- We received 36 high quality proposals for clinical trials for high-risk disease, and it was tough to cut them down to just 10. What this means is there is not a process or adequate funding in the current system to focus on the end game of cure for high-risk disease, which I believe is the cure for all myeloma. This is just so sad.
- Most of the 10 high quality proposals were either immune therapy, targeted therapy, or improving the patient's antibody response. These are curative therapies, but are not the kind of therapy which result in a pill or infusion that a drug company would find to be money maker. This means that they would not see the light of day if not for university research funding or a new funding method such as Crowd Funding. I would argue a great money maker is a drug that controls but does not cure myeloma, and one which has years and years of repeat customers. Nothing worse for profits than a treatment which requires just one use and cures. Drug companies currently spend billions to develop new drugs, so no profit means no spending.
- This process will only work if it is a grass roots process and is embraced by the patients, caregivers, families, and friends. Those who really have skin in the game, a person's life in the balance.

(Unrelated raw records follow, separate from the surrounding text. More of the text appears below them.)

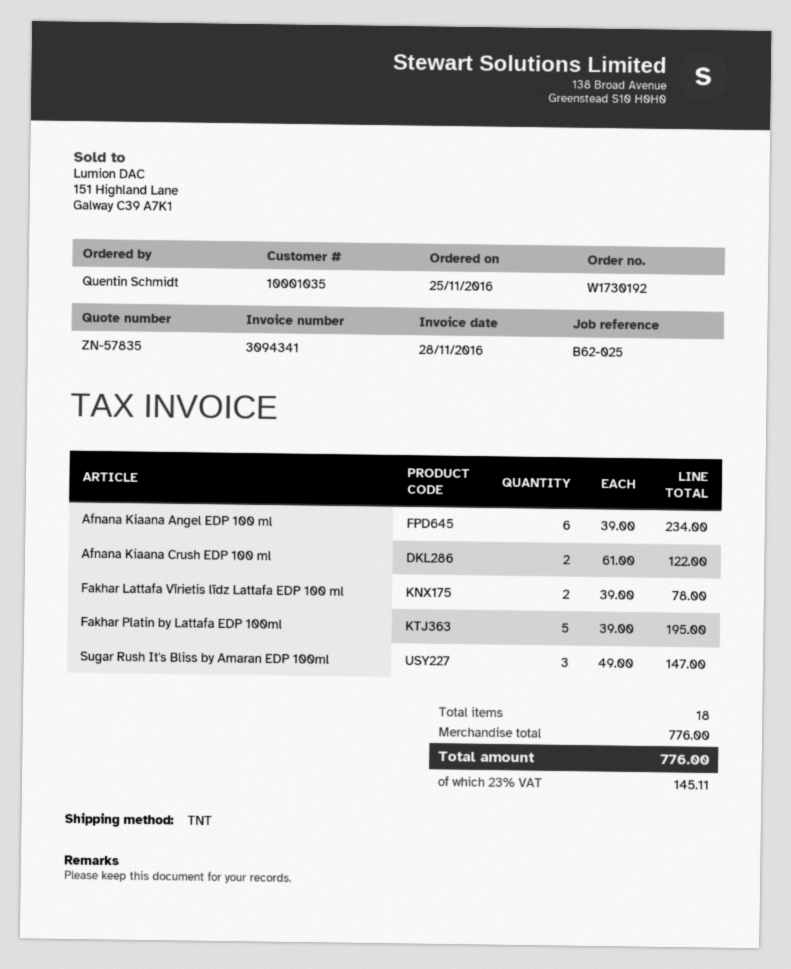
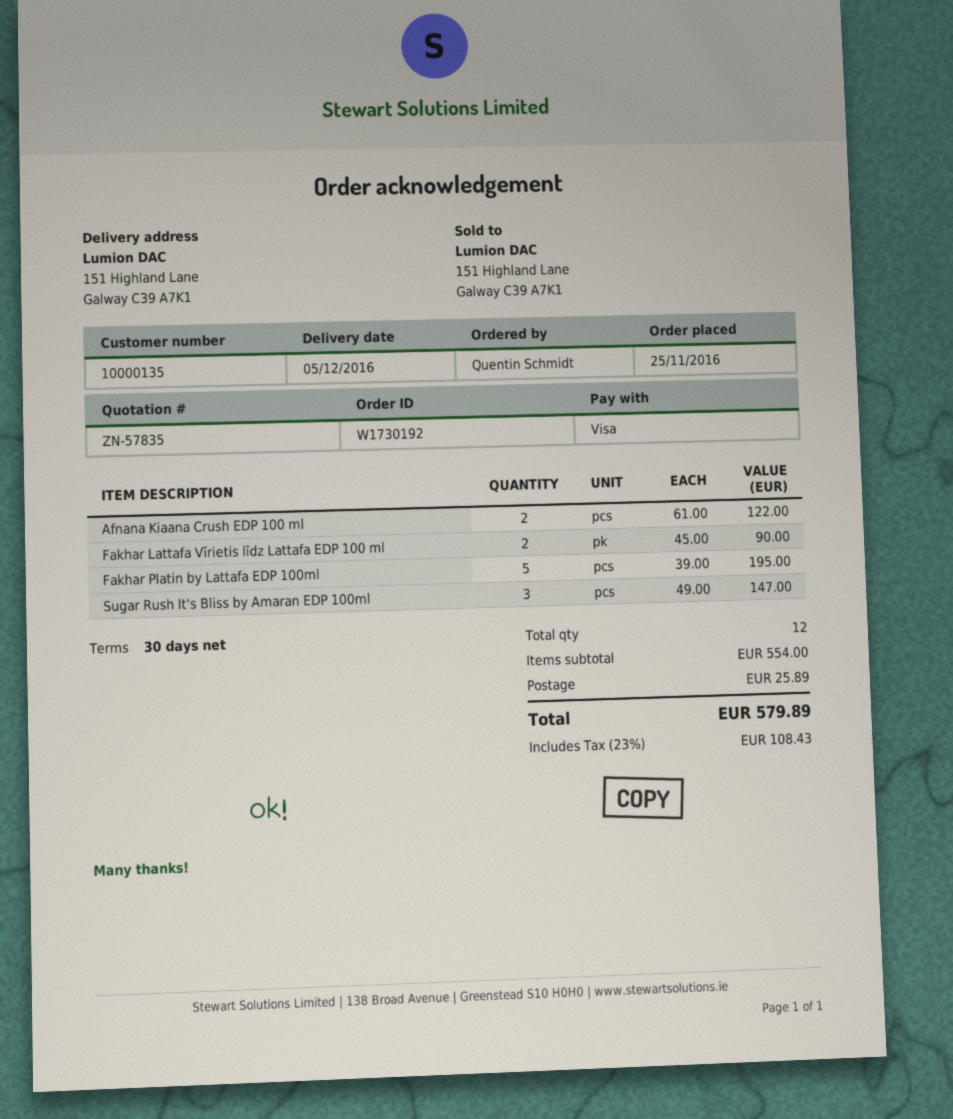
customer number: 10001035 -> 10000135
Afnana Kiaana Angel EDP 100 ml: 6 x 39.00 = 234.00 -> none
Fakhar Lattafa Vīrietis līdz Lattafa EDP 100 ml: 2 x 39.00 = 78.00 -> 2 x 45.00 = 90.00
total quantity: 18 -> 12
subtotal: 776.00 -> 554.00
shipping: none -> 25.89
tax: 23% = 145.11 -> 23% = 108.43
total: 776.00 -> 579.89

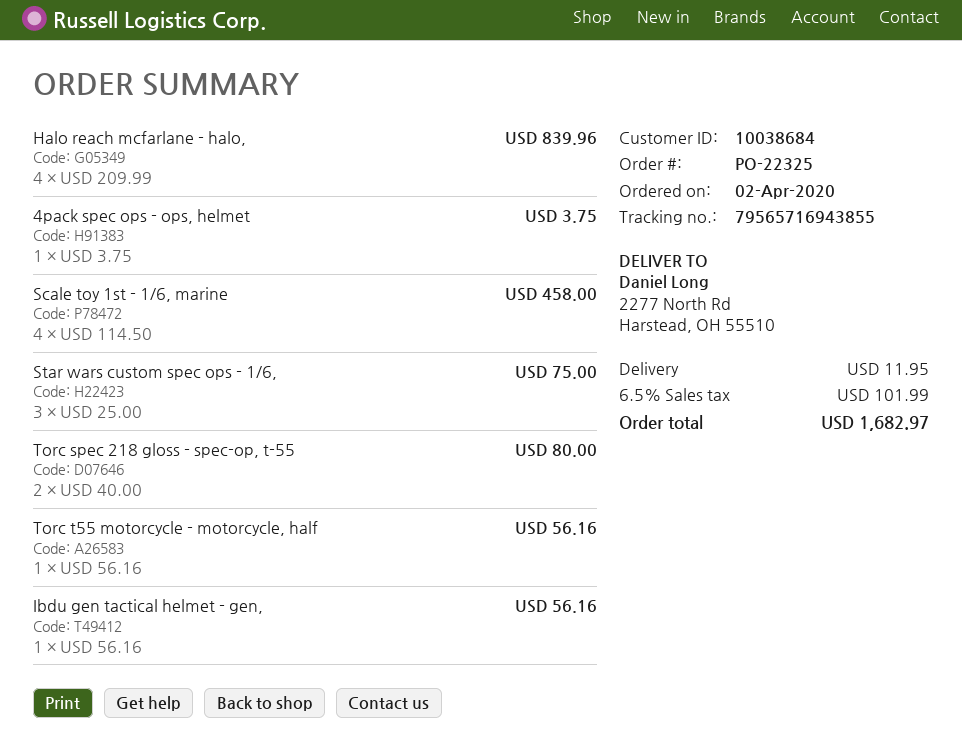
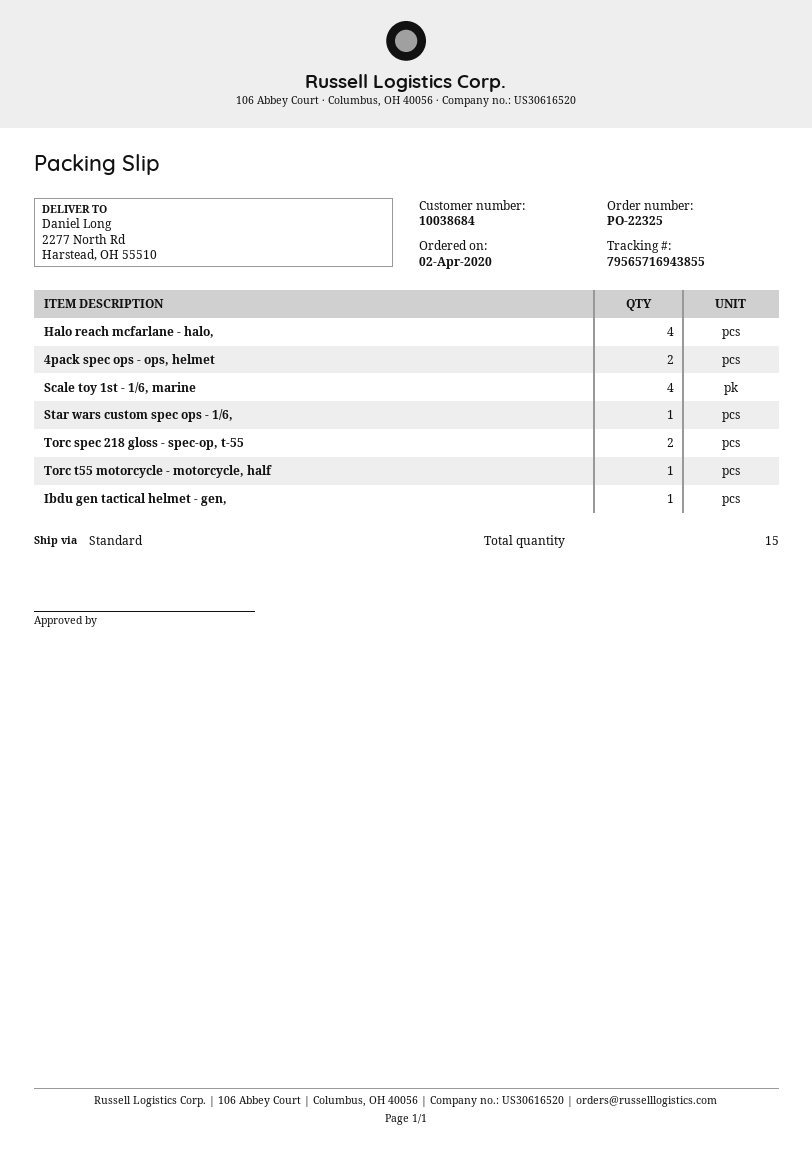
4pack spec ops - ops, helmet: 1 -> 2
Star wars custom spec ops - 1/6,: 3 -> 1

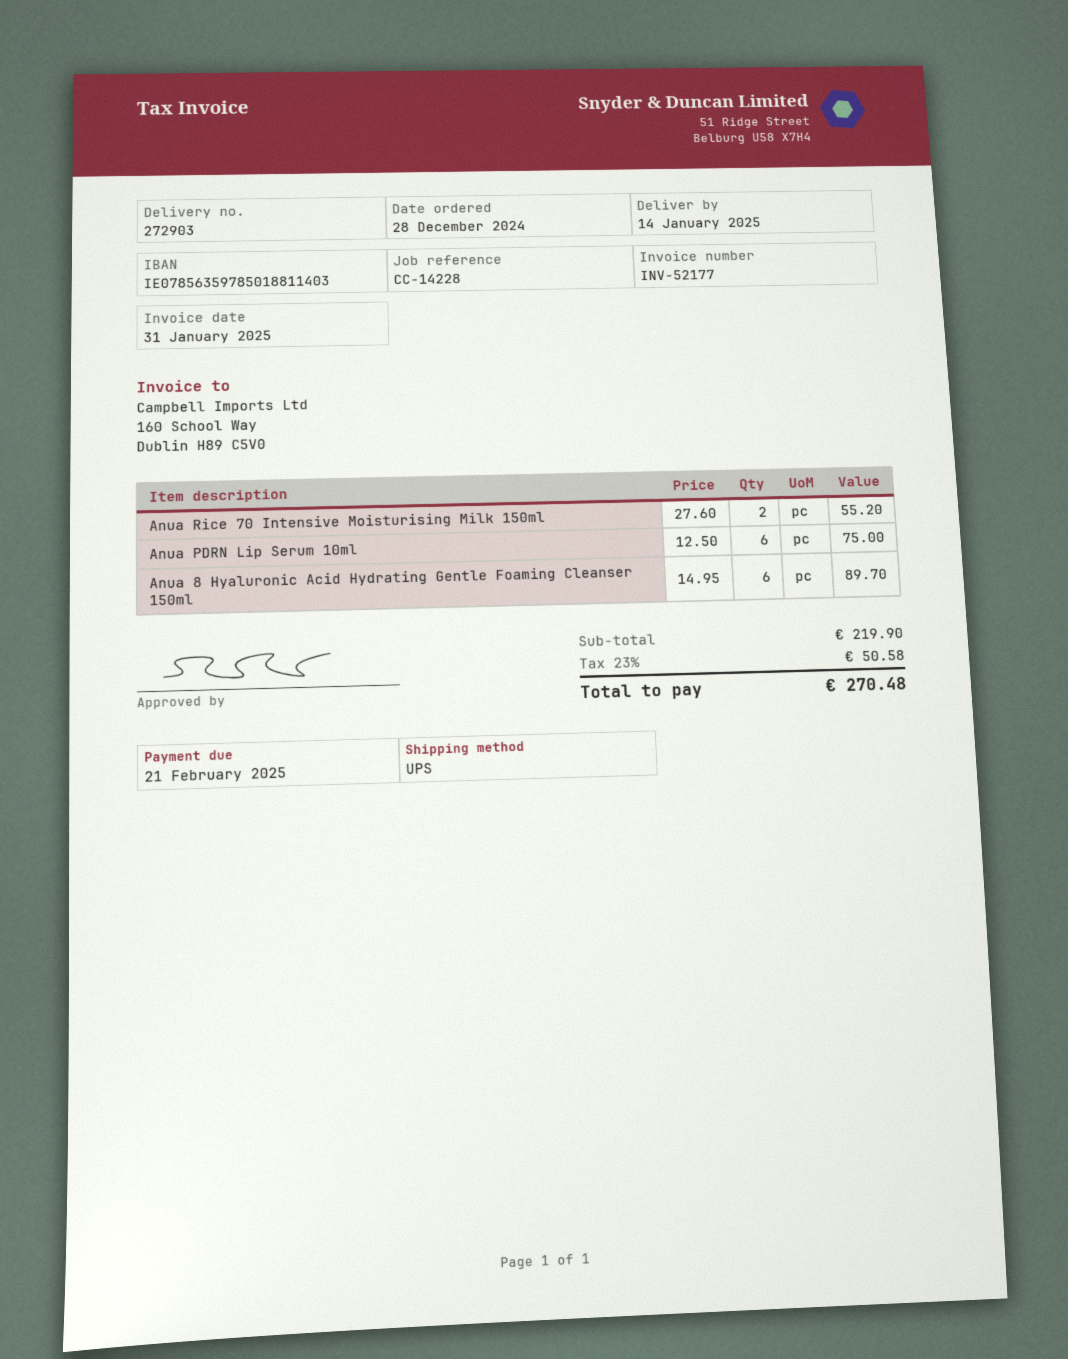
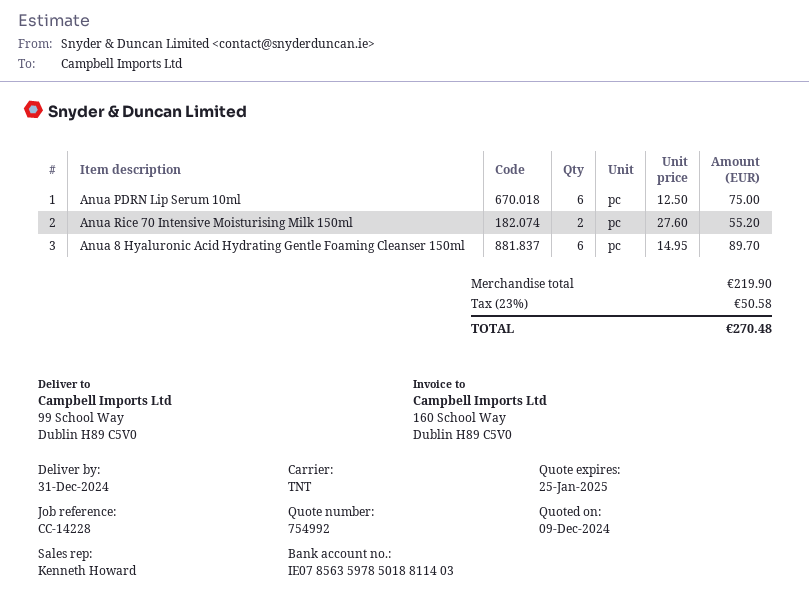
delivery date: 2025-01-14 -> 2024-12-31
shipping method: UPS -> TNT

- Because of the complexity of myeloma, it requires targeted therapy, and this approach can and will be transferable to other cancers. Like David and Goliath, if you slay the most difficult and strongest cancer like myeloma, the rest will fall like dominoes.
I will be writing more about the MCRI initative in the future, because I do believe if patients make an effort to support this program they will HEAL THYSELF! And if it not successful we only have ourselves to blame. And oh, what a sad commentary that would be.